Greve dos Correios agrava atrasos de encomendas em Alagoas
Categoria aprovou paralisação por tempo indeterminado após rejeitar reajuste salarial de 0,87%
11 de setembro de 2026 às 16:01 · Maceió

Os trabalhadores dos Correios em Alagoas entraram em greve nesta sexta-feira (11). A paralisação foi aprovada por unanimidade pela categoria e não tem prazo para terminar.
A greve aumentou a preocupação de consumidores que já enfrentavam atrasos nas entregas. Moradora do bairro Tabuleiro do Martins, em Maceió, Maria Gorete afirma que comprou um produto antes do início do movimento e ainda não recebeu a encomenda.
Durante a greve, o acúmulo de cartas e encomendas nos centros operacionais pode ampliar os prazos de entrega. Mesmo depois do fim da paralisação, a normalização pode levar tempo, dependendo do volume represado.
O risco é maior para moradores do interior de Alagoas, onde há menos transportadoras privadas e as distâncias tornam a distribuição mais demorada.
Pequenos comerciantes que vendem pela internet também podem ser afetados por cancelamentos, pedidos de reembolso e reclamações de clientes.
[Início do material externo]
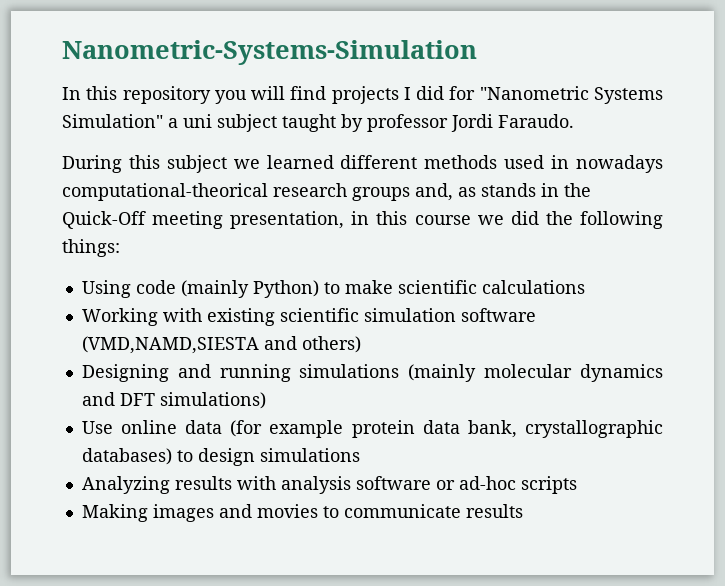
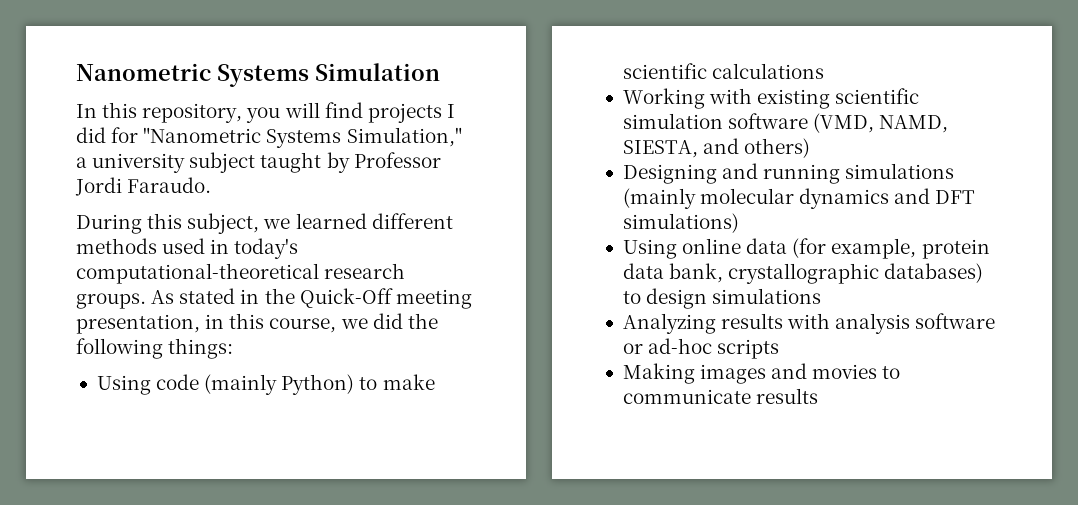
- Nanometric-Systems-Simulation
+ Nanometric Systems Simulation
- In this repository you will find projects I did for "Nanometric Systems Simulation" a uni subject taught by professor Jordi Faraudo.
+ In this repository, you will find projects I did for "Nanometric Systems Simulation," a university subject taught by Professor Jordi Faraudo.
- During this subject we learned different methods used in nowadays computational-theorical research groups and, as stands in the Quick-Off meeting presentation, in this course we did the following things:
+ During this subject, we learned different methods used in today's computational-theoretical research groups. As stated in the Quick-Off meeting presentation, in this course, we did the following things:
- Working with existing scientific simulation software (VMD,NAMD,SIESTA and others)
+ Working with existing scientific simulation software (VMD, NAMD, SIESTA, and others)
- Use online data (for example protein data bank, crystallographic databases) to design simulations
+ Using online data (for example, protein data bank, crystallographic databases) to design simulations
Até o momento, os Correios não divulgaram o número de encomendas acumuladas, a quantidade de trabalhadores que aderiram ao movimento nem uma relação das agências afetadas em Alagoas. Também não há estimativa oficial do prejuízo econômico provocado pela paralisação.
Na manhã desta sexta-feira, o Sindicato dos Trabalhadores da Empresa Brasileira de Correios e Telégrafos em Alagoas (Sintect-AL) fez uma manifestação em frente ao Centro de Tratamento de Cartas e Encomendas, no Tabuleiro do Martins.
A greve foi deflagrada depois que a categoria rejeitou uma proposta de reajuste salarial de 0,87%. Segundo os trabalhadores, a inflação considerada nas negociações chegou a 4,35%.
Os trabalhadores também reivindicam a manutenção do plano de saúde e a preservação da gratificação de férias.
Em nota, os Correios informaram que acionaram o Plano de Continuidade de Negócios para tentar manter os serviços e reduzir os impactos aos consumidores. Entre as medidas estão o remanejamento de equipes, o reforço das atividades operacionais e ações logísticas específicas.
A empresa não informou quais serviços funcionam normalmente em Alagoas nem apresentou previsão para a regularização das encomendas atrasadas.
Enquanto não houver acordo, consumidores como Maria Gorete seguem sem saber quando vão receber os produtos comprados.